Directions for this task: Taking the line with "subtotal: 10694.00 -> 11758.00" as the first, copy every line through the end of the records below exactly. Do not include pictures.
┌────────
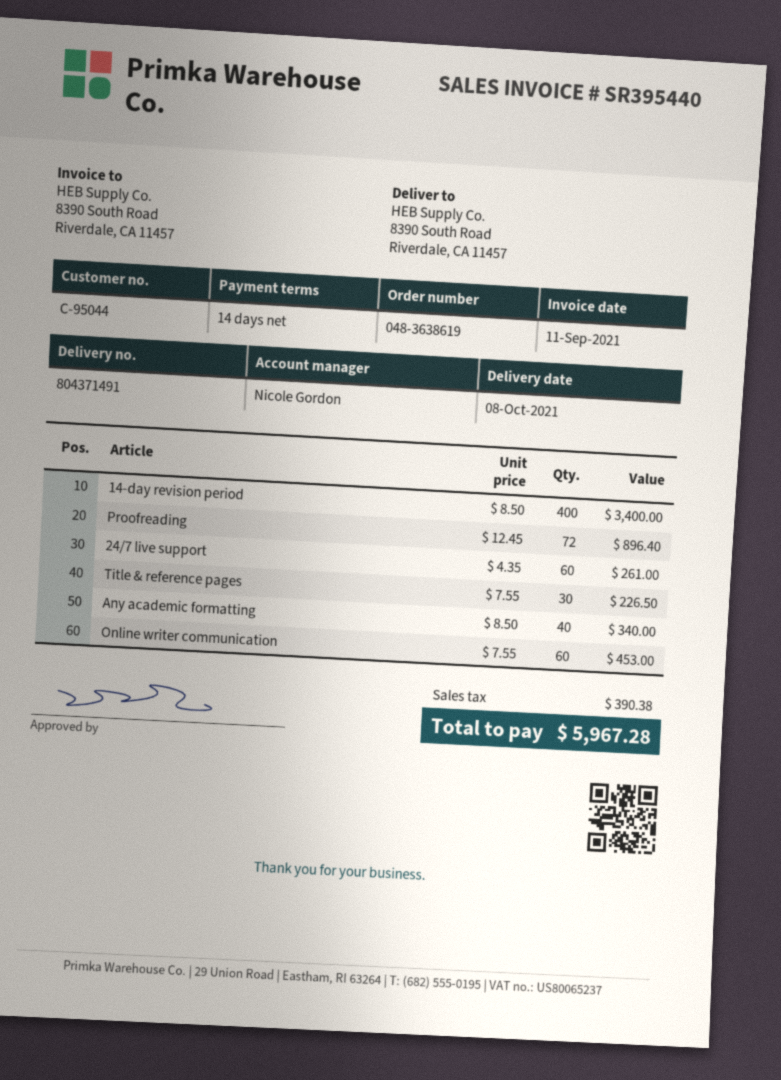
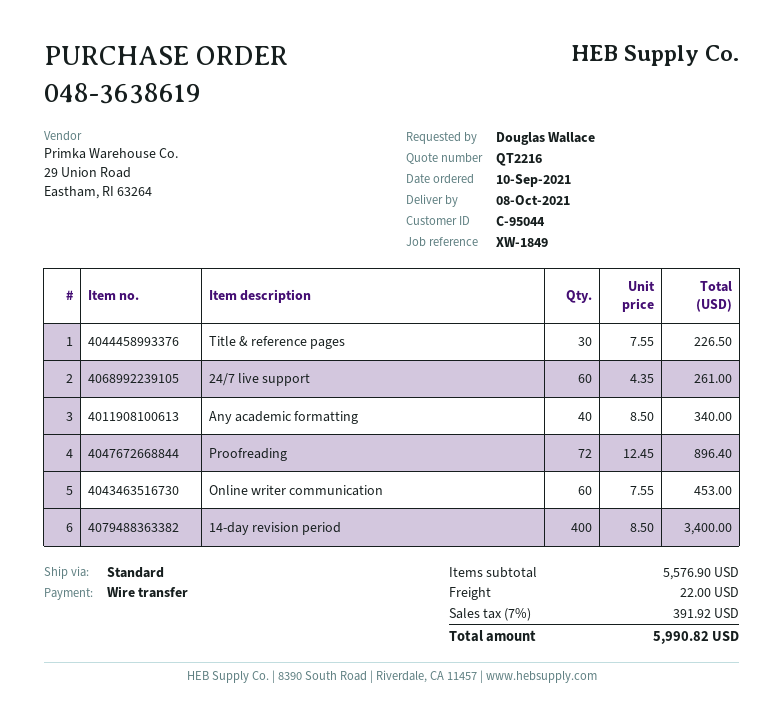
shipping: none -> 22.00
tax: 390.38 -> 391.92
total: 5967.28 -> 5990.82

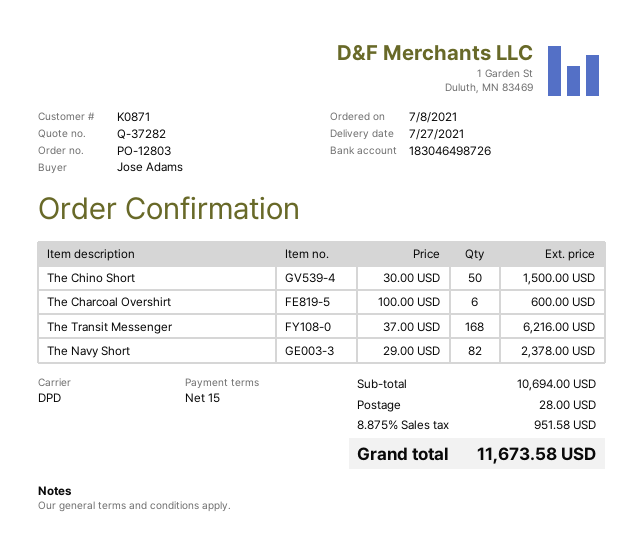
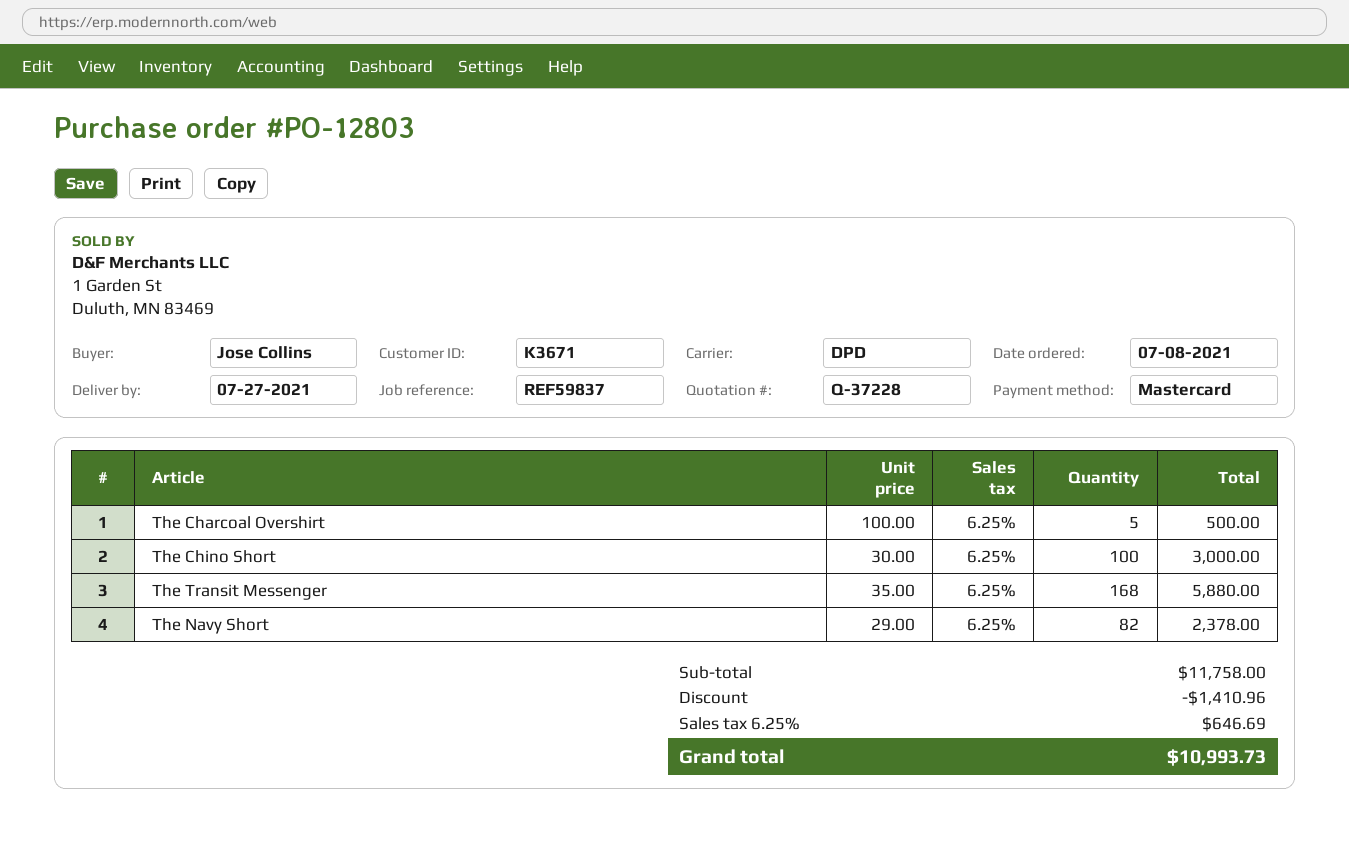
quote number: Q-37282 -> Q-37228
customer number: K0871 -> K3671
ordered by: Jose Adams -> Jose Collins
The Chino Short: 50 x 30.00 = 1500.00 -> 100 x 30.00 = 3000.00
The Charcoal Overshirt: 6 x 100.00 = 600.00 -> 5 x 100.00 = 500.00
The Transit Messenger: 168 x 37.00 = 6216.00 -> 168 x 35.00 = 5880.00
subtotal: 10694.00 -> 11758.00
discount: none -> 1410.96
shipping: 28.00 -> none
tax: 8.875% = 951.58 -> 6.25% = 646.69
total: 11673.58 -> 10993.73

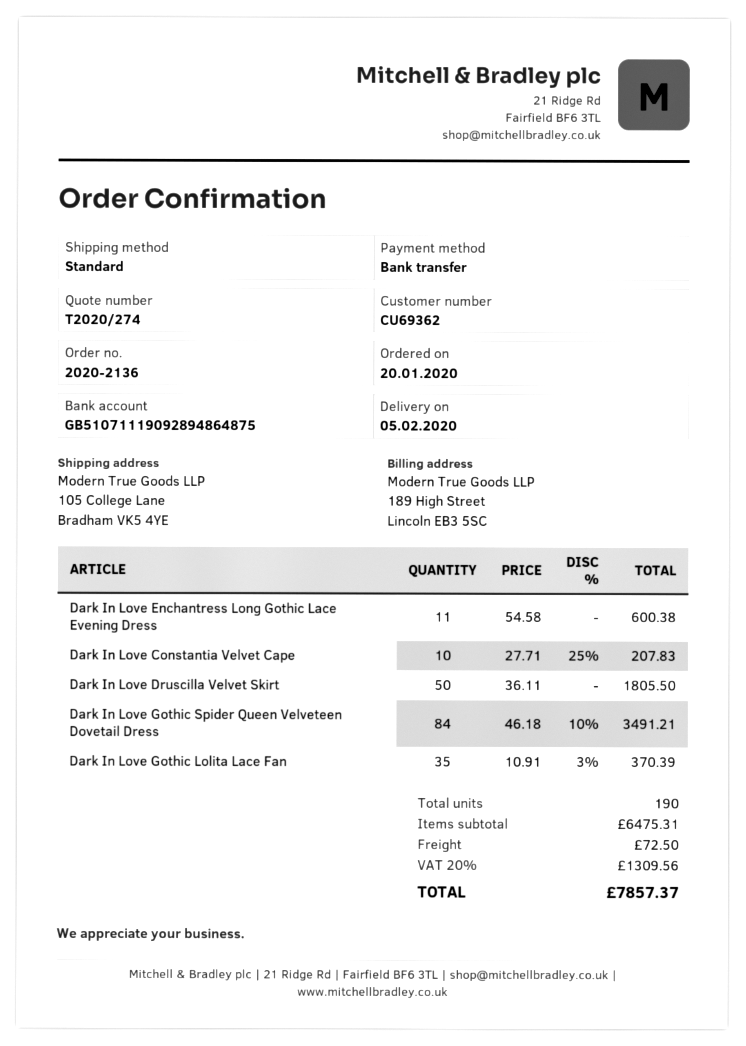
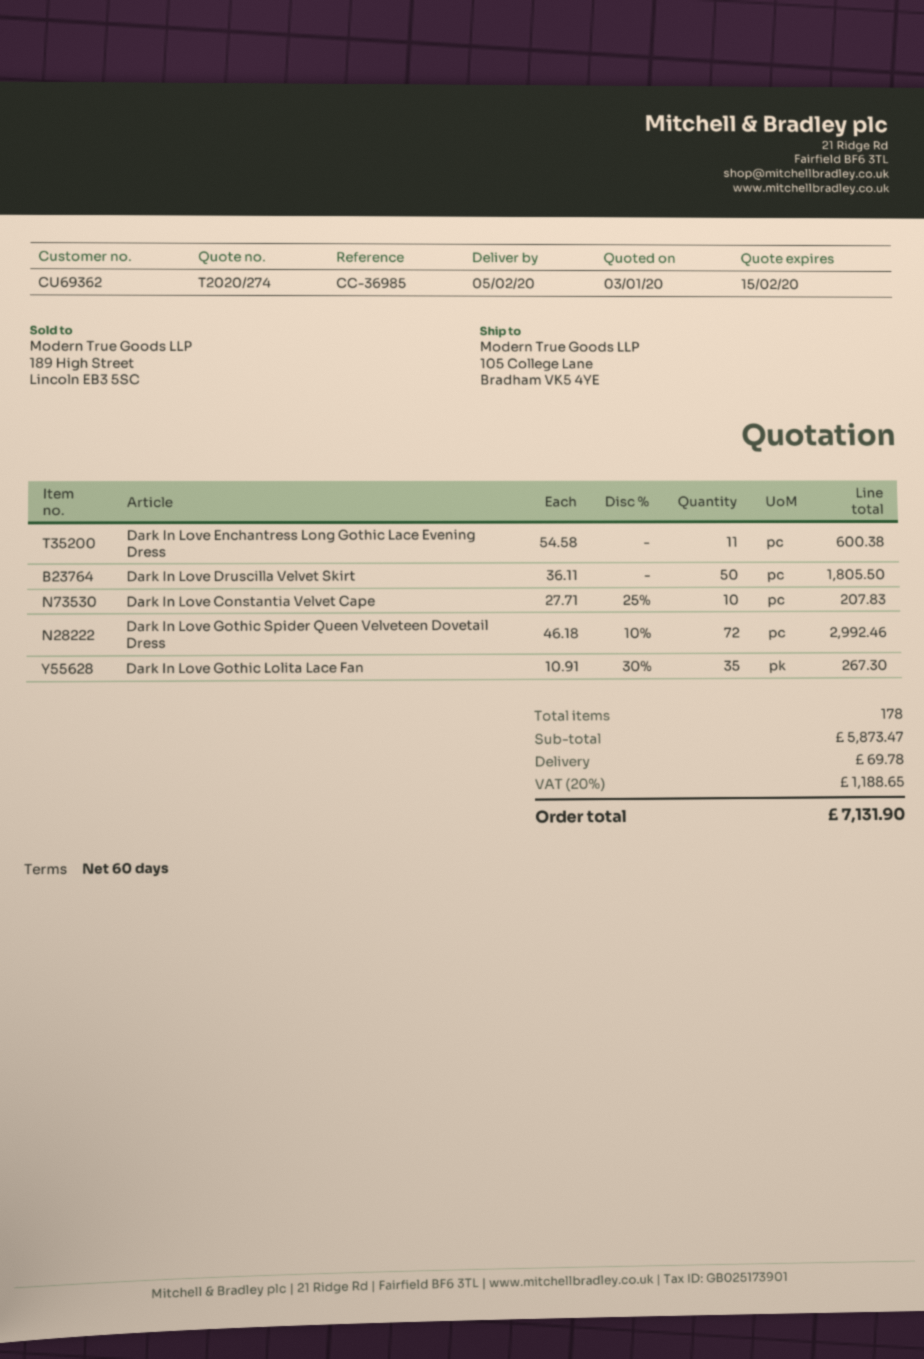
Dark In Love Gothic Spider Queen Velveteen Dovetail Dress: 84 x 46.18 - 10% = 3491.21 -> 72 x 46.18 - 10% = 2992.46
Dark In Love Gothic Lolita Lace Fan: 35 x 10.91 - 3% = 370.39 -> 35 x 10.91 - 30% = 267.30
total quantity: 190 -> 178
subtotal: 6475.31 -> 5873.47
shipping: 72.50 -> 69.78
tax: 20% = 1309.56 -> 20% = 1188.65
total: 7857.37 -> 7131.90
└────────
Task result:
subtotal: 10694.00 -> 11758.00
discount: none -> 1410.96
shipping: 28.00 -> none
tax: 8.875% = 951.58 -> 6.25% = 646.69
total: 11673.58 -> 10993.73

Dark In Love Gothic Spider Queen Velveteen Dovetail Dress: 84 x 46.18 - 10% = 3491.21 -> 72 x 46.18 - 10% = 2992.46
Dark In Love Gothic Lolita Lace Fan: 35 x 10.91 - 3% = 370.39 -> 35 x 10.91 - 30% = 267.30
total quantity: 190 -> 178
subtotal: 6475.31 -> 5873.47
shipping: 72.50 -> 69.78
tax: 20% = 1309.56 -> 20% = 1188.65
total: 7857.37 -> 7131.90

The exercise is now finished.